Vermont Bike and Brew Tour with Sojourn Bicycling Vacations

Biking outfitters have pounced on Vermont like miners on a vein of gold. And why not?  The state’s terrain is ideally suited to the sport. Lightly traveled backcountry roads are rarely used outside of a handful of dairy farmers who live and work there. Around every bend, there’s another meadow greener than the last, another anonymous mountain standing tall in the distance, another quintessential New England village where a freshly painted white steeple pierces the clouds overhead. This idyllic scenery is meant to be seen at a slow pace.

Now Sojourn Bicycling, already known for their intriguing bike trips like the one through the Texas Hill Country, is taking Vermont biking to a higher level, so to speak, with the introduction of their Vermont Bike & Brew Tour. Based in Vermont, owner Susan Rand knows this landscape intimately, including the close to two dozen microbrewers in the state.
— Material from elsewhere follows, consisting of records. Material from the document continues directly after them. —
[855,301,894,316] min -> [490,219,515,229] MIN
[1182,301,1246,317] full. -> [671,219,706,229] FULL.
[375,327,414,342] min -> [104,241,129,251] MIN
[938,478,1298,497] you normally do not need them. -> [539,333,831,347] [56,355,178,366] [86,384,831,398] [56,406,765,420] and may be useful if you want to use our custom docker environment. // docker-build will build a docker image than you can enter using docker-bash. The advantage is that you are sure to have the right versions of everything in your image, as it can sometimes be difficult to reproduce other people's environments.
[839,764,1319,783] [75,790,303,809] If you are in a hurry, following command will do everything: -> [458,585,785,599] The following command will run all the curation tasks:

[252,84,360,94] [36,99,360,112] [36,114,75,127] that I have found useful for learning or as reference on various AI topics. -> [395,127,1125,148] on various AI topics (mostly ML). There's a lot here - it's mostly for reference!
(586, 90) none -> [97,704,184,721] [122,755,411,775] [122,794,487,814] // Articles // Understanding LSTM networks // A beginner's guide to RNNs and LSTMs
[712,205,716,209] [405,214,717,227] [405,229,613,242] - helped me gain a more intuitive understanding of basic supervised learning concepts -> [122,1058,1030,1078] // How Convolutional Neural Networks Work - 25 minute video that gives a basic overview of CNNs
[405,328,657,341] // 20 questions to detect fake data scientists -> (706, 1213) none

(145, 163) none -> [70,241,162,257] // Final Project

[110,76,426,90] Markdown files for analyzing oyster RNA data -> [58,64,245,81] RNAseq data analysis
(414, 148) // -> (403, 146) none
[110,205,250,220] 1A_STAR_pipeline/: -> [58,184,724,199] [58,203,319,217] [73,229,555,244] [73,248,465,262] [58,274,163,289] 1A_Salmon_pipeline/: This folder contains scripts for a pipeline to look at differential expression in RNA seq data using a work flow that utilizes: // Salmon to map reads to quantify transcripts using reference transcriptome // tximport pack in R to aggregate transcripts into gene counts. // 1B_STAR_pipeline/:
You’ll earn that pint after biking, on average, some 55 miles a day on this six-day jaunt that ventures to some of my favorite places to stay in Vermont, including Trapp Family Lodge and the Inn at Mountain View Farm. An added bonus is the chance to try some of the mountain biking trails Sam von Trapp has been designing in his backyard that are supposed to be stellar. Sojourn has two trips going out next July and August. 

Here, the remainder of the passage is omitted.